In music, it doesn’t matter how many octaves a voice can hit if the words won’t bear the weight. Jarboe’s words always hit home, and her abilities as a lyricist have always passed with too little comment simply because they’re presented in such dazzling ways. This album is full of lines that feel taut, dramatic, and essential. “His Last Words” dances and shimmers for a time through glitches, bleeps, hums until a hard to decipher recording of Jarboe cuts in offering an internal monologue to silence disquiet. The song’s lyrics feel intensely personal and offer beautiful poetry lamenting, “the loss of language of an educated man. He recited poems and Shakespeare, knew the name of every tree in Latin memory. The unjust, cruel sentencing of bewilderment and the dying of the brain.” What a glorious conjoining of pen portrait, tribute, rage and resignation, sheer horror.
The songs that come after pass through numerous moods and modes. “Taker” has that urban predator air shared with Lydia Lunch, Madonna, Nicki Minaj. “Receive” is an unvarnished prayer stained a gorgeous midnight blue with vibrato and breath control. “Erase” is a snarl, a howl, an accusation. It’s the emotional language beneath the delivery, the words themselves, meshed so effectively with the overall timbre of the music that lends coherence and creates this feeling of pursuit which is the inescapable image suffusing the album.
The band aren’t just laying down a bed for Jarboe’s tour de force. On “Receive” an adrenalized heartbeat belies Jarboe’s becalmed resignation; it speaks to fear, to a voice saying “I’m ready!” but protesting perhaps too much. I’ll admit I almost laughed at the drum tattoo underpinning “In Harm’s Way”, as it made me think of “Devil Gate Drive” by Suzi Quatro. But as Jason Roeder pushes it on any comedy falls away, and it becomes the hunter’s pack close at one’s heels.
Finally, the spell breaks after a sweat-soaked three minutes, a gulped breath is permitted, before the band strike up a filthy slog bringing the song down to a rumble more felt than heard, vibrations sensed through a skull pressed to earth. On “Cringe” there’s a huge minute where the guitars chime so heavily the vibrations come to resemble a room filled with singing bowls. Then a cunning move as the song whirs back to life so suddenly it seems like a production trick, a speeded-up tape — there are moments of genius like this all across this album.
A light criticism is that there’s a certain uniformity of song structure. A sample or single sound source commences, elements build around it, then the song breaks open. The result is that everything exceeds the five-minute mark because a minute or two is needed for this initial uncoiling. It isn’t a huge issue though, as each intro tugs at the ear in interesting ways. I wound up thinking of them as un-denoted interludes lending vital ebbs to a record that has an almost exhausting flood of detail with which to contend.
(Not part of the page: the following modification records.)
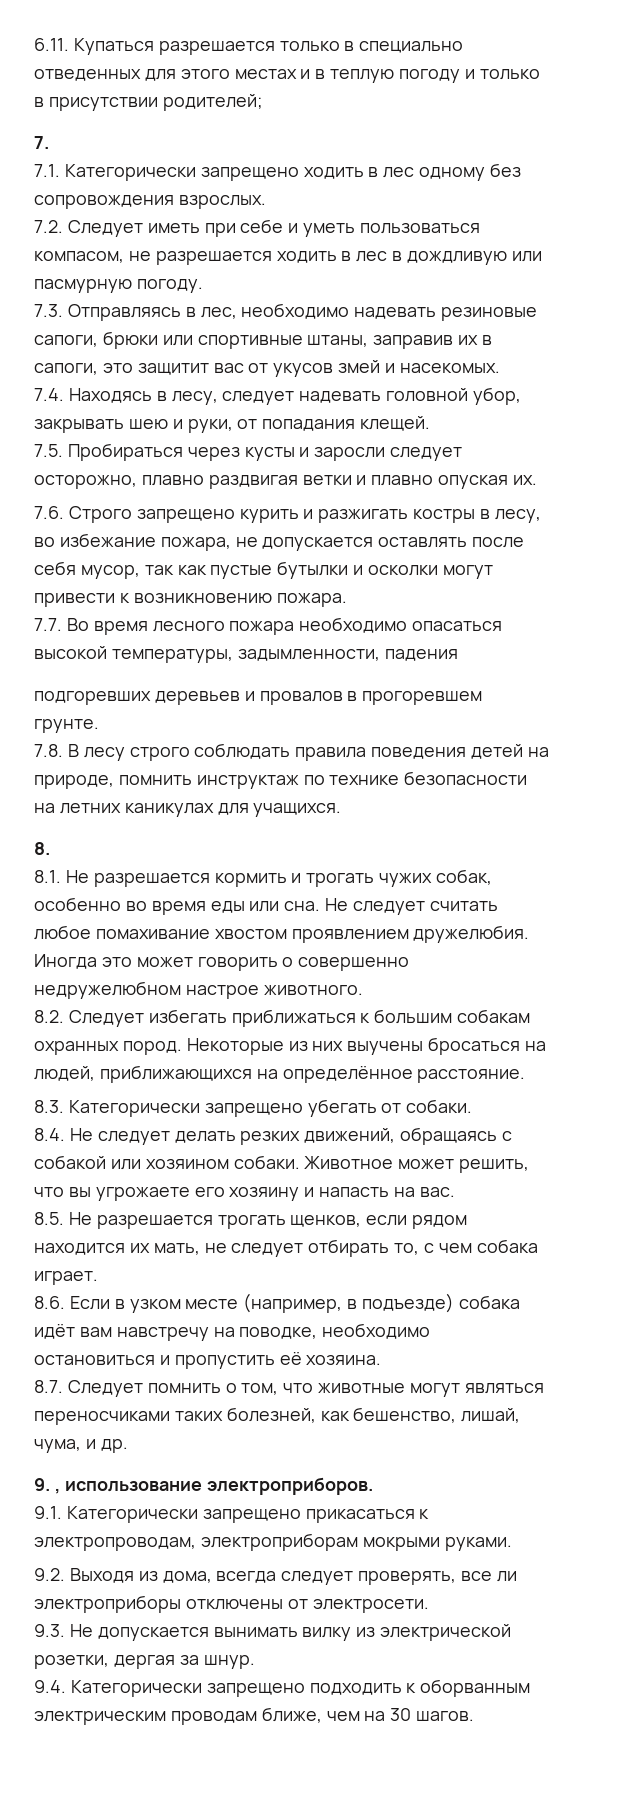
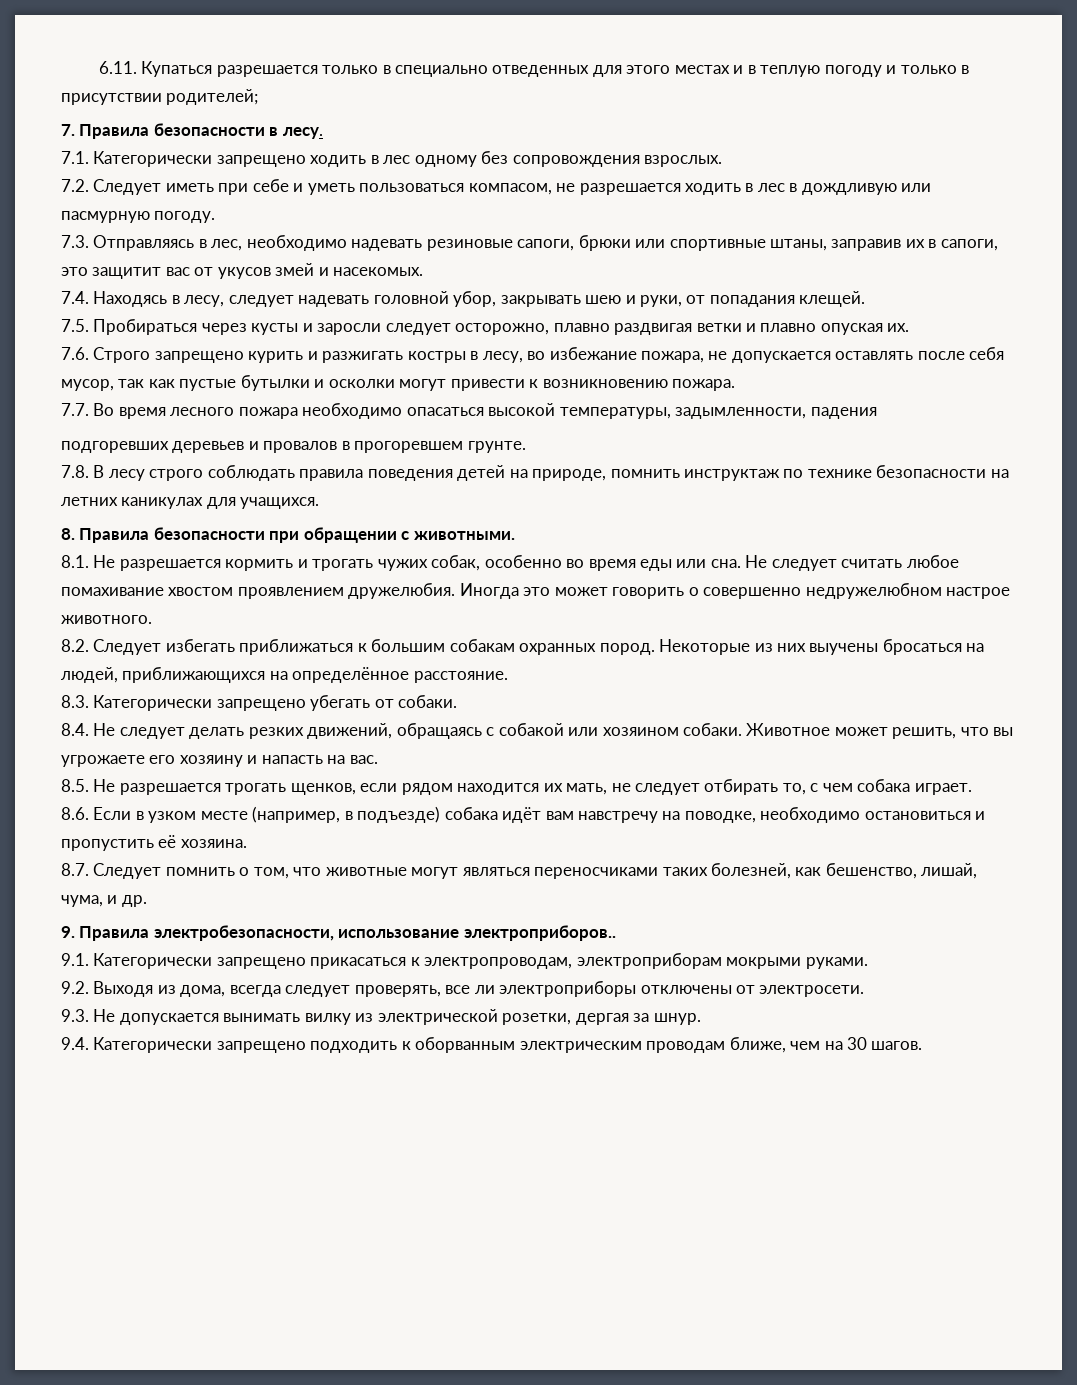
- 7.
+ 7. Правила безопасности в лесу.
- 8.
+ 8. Правила безопасности при обращении с животными.
- 9. , использование электроприборов.
+ 9. Правила электробезопасности, использование электроприборов..

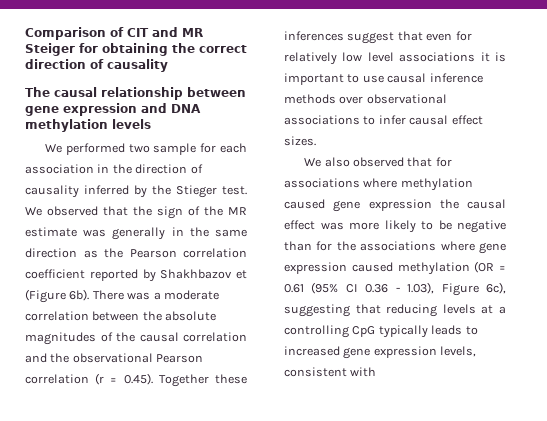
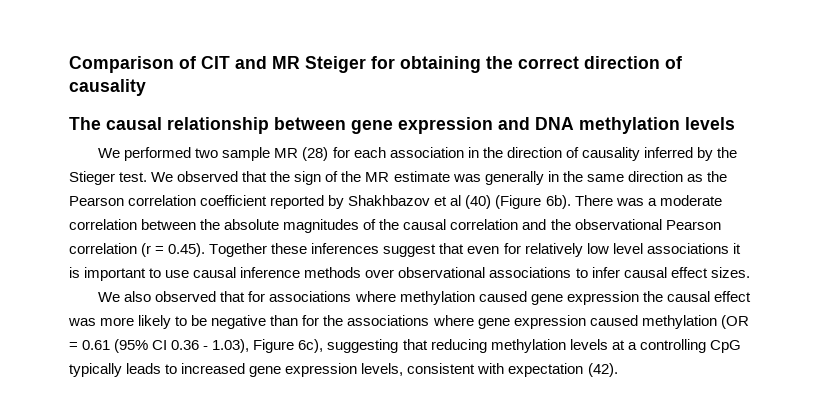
- We performed two sample for each association in the direction of causality inferred by the Stieger test.
+ We performed two sample MR (28) for each association in the direction of causality inferred by the Stieger test.
- We observed that the sign of the MR estimate was generally in the same direction as the Pearson correlation coefficient reported by Shakhbazov et (Figure 6b).
+ We observed that the sign of the MR estimate was generally in the same direction as the Pearson correlation coefficient reported by Shakhbazov et al (40) (Figure 6b).
- We also observed that for associations where methylation caused gene expression the causal effect was more likely to be negative than for the associations where gene expression caused methylation (OR = 0.61 (95% CI 0.36 - 1.03), Figure 6c), suggesting that reducing levels at a controlling CpG typically leads to increased gene expression levels, consistent with
+ We also observed that for associations where methylation caused gene expression the causal effect was more likely to be negative than for the associations where gene expression caused methylation (OR = 0.61 (95% CI 0.36 - 1.03), Figure 6c), suggesting that reducing methylation levels at a controlling CpG typically leads to increased gene expression levels, consistent with expectation (42).

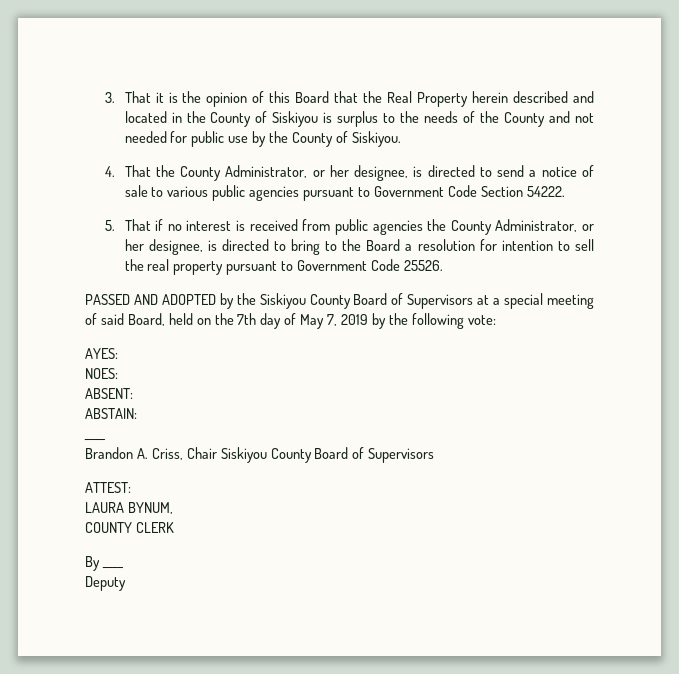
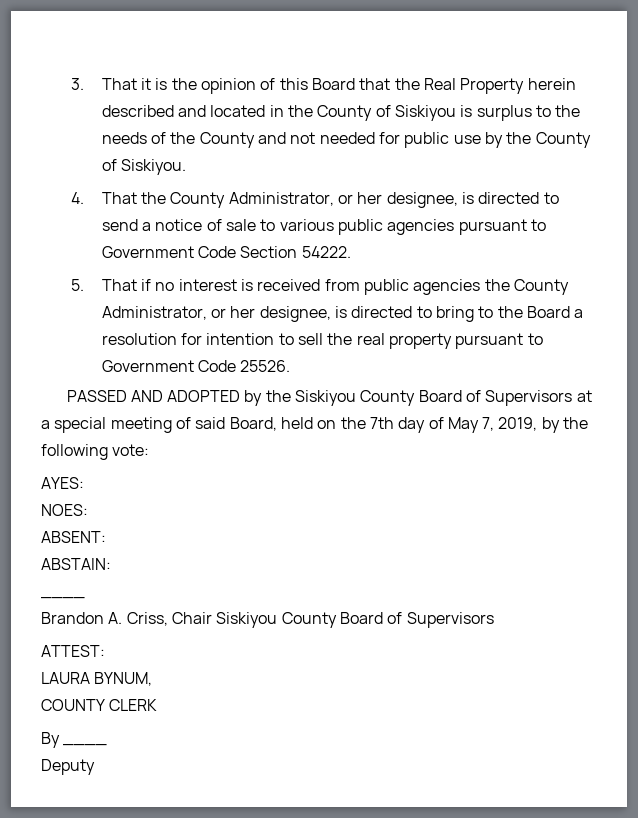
- PASSED AND ADOPTED by the Siskiyou County Board of Supervisors at a special meeting of said Board, held on the 7th day of May 7, 2019 by the following vote:
+ PASSED AND ADOPTED by the Siskiyou County Board of Supervisors at a special meeting of said Board, held on the 7th day of May 7, 2019, by the following vote:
By the same virtue, except for the perfectly-placed opener, each song travels so far within its own orbit that the record as a whole doesn’t feel like a journey. The songs can be listened to in any order. Again, this isn’t a problem when the songs feel so vast that one can think of them as a solar system of circling celestial elements.
Gargantuan closer “Seizure” is a fitting conclusion, a song that feels like a hand tight around the throat. The tension never breaks, every slight increase in pressure registers in the heart and the head, minutes pass with microscopic motion feeling weighty and significant, sweat trickles and you remain pinned by the sound until — at last — it’s over.